Thursday, June 27, 2013

Before Midnight

Darkness falls, but it was always present

     Richard Linklater’s Before Midnight, the third in his series with his collaborators Ethan Hawke and Julie Delpy, cuts uncomfortably close.  For those viewers who haven’t seen Before Sunrise (1995) or Before Sunset (2004), this movie may seem both slight and less of a romantic comedy or laugh riot than they’d expected.  All of the movies take place in Europe, though
the main characters are American and French.  This is significant because the frisson between the New World and the Old, between a commercial romance and an art house love story, and between an idealistic male (Jesse) and a pragmatic female (Celine) is thrown into sharper relief because of the passage of time, rather than ameliorating it.  

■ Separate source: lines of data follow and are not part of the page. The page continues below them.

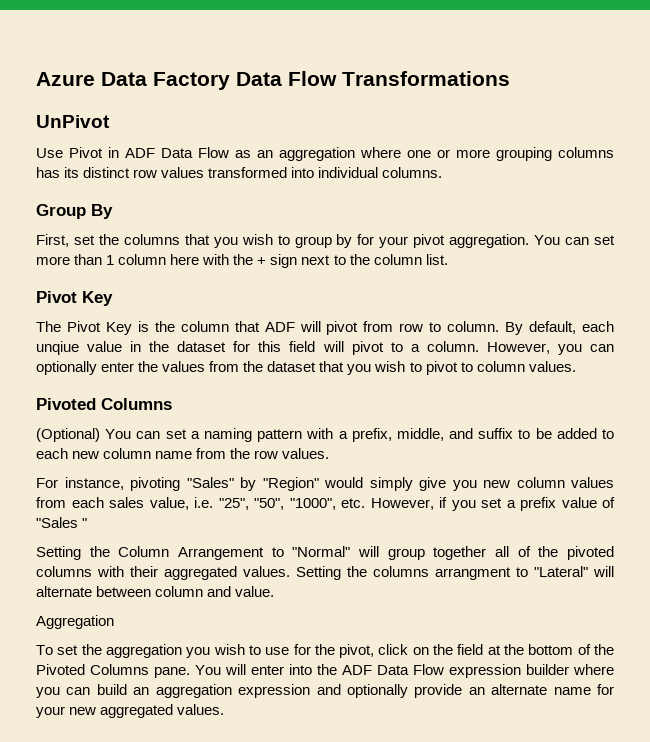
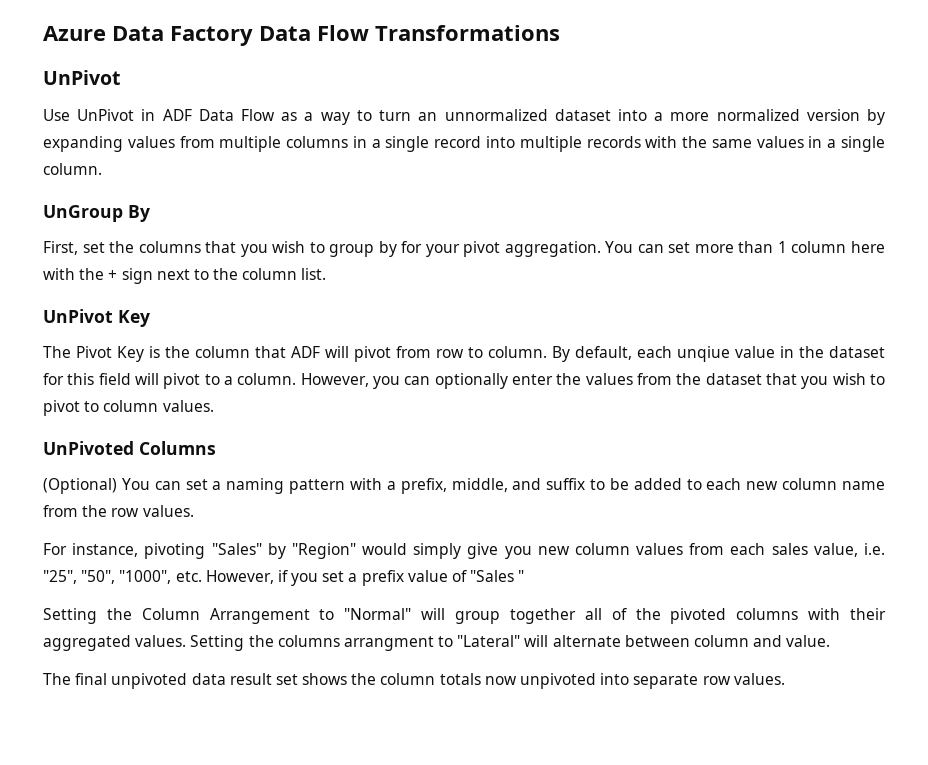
- Use Pivot in ADF Data Flow as an aggregation where one or more grouping columns has its distinct row values transformed into individual columns.
- Group By
+ Use UnPivot in ADF Data Flow as a way to turn an unnormalized dataset into a more normalized version by expanding values from multiple columns in a single record into multiple records with the same values in a single column.
+ UnGroup By
  You can set more than 1 column here with the + sign next to the column list.
- Pivot Key
+ UnPivot Key
  However, you can optionally enter the values from the dataset that you wish to pivot to column values.
- Pivoted Columns
+ UnPivoted Columns
- Aggregation
- To set the aggregation you wish to use for the pivot, click on the field at the bottom of the Pivoted Columns pane. You will enter into the ADF Data Flow expression builder where you can build an aggregation expression and optionally provide an alternate name for your new aggregated values.
+ The final unpivoted data result set shows the column totals now unpivoted into separate row values.

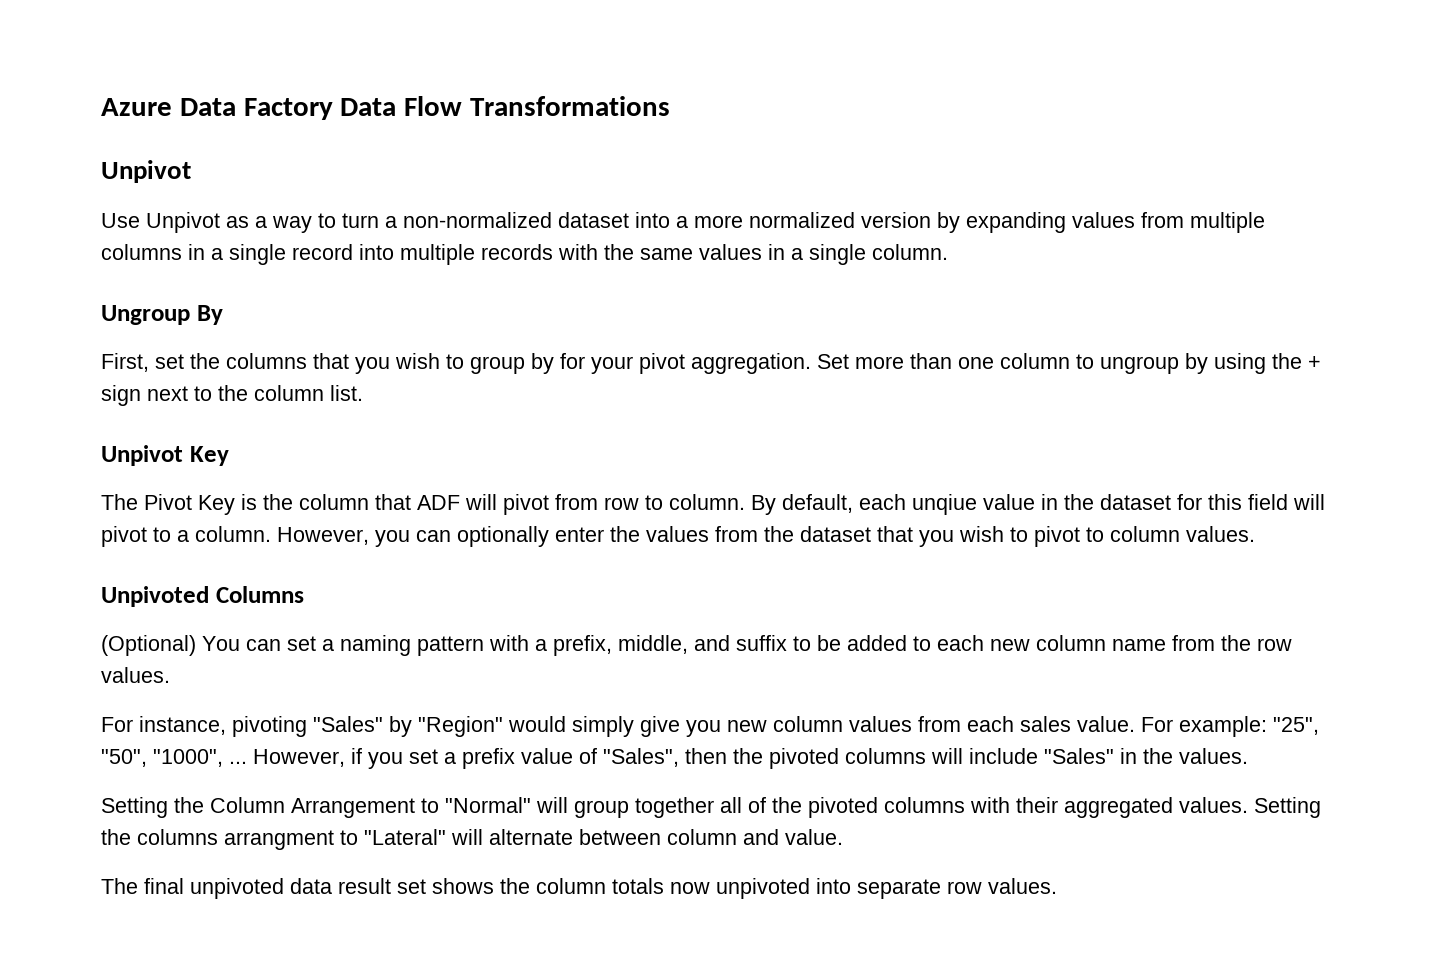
  Azure Data Factory Data Flow Transformations
- UnPivot
+ Unpivot
- Use UnPivot in ADF Data Flow as a way to turn an unnormalized dataset into a more normalized version by expanding values from multiple columns in a single record into multiple records with the same values in a single column.
+ Use Unpivot as a way to turn a non-normalized dataset into a more normalized version by expanding values from multiple columns in a single record into multiple records with the same values in a single column.
- UnGroup By
+ Ungroup By
- You can set more than 1 column here with the + sign next to the column list.
+ Set more than one column to ungroup by using the + sign next to the column list.
- UnPivot Key
+ Unpivot Key
- UnPivoted Columns
+ Unpivoted Columns
- For instance, pivoting "Sales" by "Region" would simply give you new column values from each sales value, i.e. "25", "50", "1000", etc. However, if you set a prefix value of "Sales "
+ For instance, pivoting "Sales" by "Region" would simply give you new column values from each sales value. For example: "25", "50", "1000", ... However, if you set a prefix value of "Sales", then the pivoted columns will include "Sales" in the values.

Hawke and Delpy on a Peloponnese Island
    The thrust in Before Sunrise was whether they’d get together, while in Before Sunset it was whether they’d come to terms with the fact that they didn’t, and Before Midnight shows them together, but discontent with their commitment.  It’s a work that deserves both a male and female reviewing perspective, but that cannot happen in this one because it’s just me.  However, I can say that Neil pretty much hated the movie and was taken aback that I liked it so much because, as he said, “Usually, you can’t stand rich people whining about their problems.”  He’s accurate about my feelings, but in this case, it doesn’t quite hold up because, although successful, Celine and Jesse aren’t rich and, though they whine about their problems, the thread running through their conflict is that they’ve created them and are aware of it; they just can’t reconcile their relationship with solving those problems.  

Before Sunrise
     Because Celine didn’t show up a year after Before Sunrise, Jesse married the wrong woman and they had a child with whom he wants to spend more time.  Because Celine finally ended up with Jesse at the end of a long afternoon in Before Sunset and they had twins, she had to put her professional aspirations on hold and she resents him for it.  Although American, Jesse has the accepting, laissez-faire approach while the European Celine is the tight ass obsessed with competition.  This isn’t evident at the beginning where Jesse is saying goodbye to his son and seeing him off at the airport and Celine then speaks to him on the phone.  The opening sequence is deceptively simple:  Celine and Jesse are talking about various things, while their twin girls are napping on the back seat, but it sets up time bombs.  Jesse tries on various character bits as almost a performance for Celine (something with which almost any long-term partners or spouses can identify) and she feeds him different topics, but slips in her own editorial comments about them.  He treats her job quandary facetiously and moves on, but she refuses to let it go and that becomes the crux of their entire day.

Dexter Listens In On the Conversation
     The dialogue, as in the past prequels, presents two sophisticated, intelligent (almost gifted) soul mates whose words are the matter that cements their relationship.  William Maxwell’s disturbing novel Time Will Darken It could be the subtitle to this movie.  It too presents a realistic domestic relationship in which a successful, professional husband doesn’t focus as much on his wife’s unstated unhappiness as he should.  However, the cinematography by Christos Voudouris and editing by Sandra Adair are understatedly sublime.  Shooting the first sequence alone in an almost unbroken shot through a windshield at a car that’s really traveling about 30 – 45 miles an hour must have been daunting, but it’s presented insouciantly.  The purity of
In the Hotel Room
the colors and the dazzling light of the southern Peloponnese Islands and, later, the minimalist luxury hotel room that is both contemporary and a throwback to Hellenic design further point up the characters’ disgruntlement.

     Hawke and Delpy are so natural and secure with one another in their almost jazzy rhythms together that their acting is invisible.  He always seems smarter and more urbane in this series than his other movies and she always seems sexier and more complex than in her other movies, even the ones she’s directed.  This is a mid-life crisis romance and for the many who wish that The Way We Were had had a sequel – watch out because this could be the third chapter in that relationship.  However, though Before Midnight is exquisite, it won’t be popular.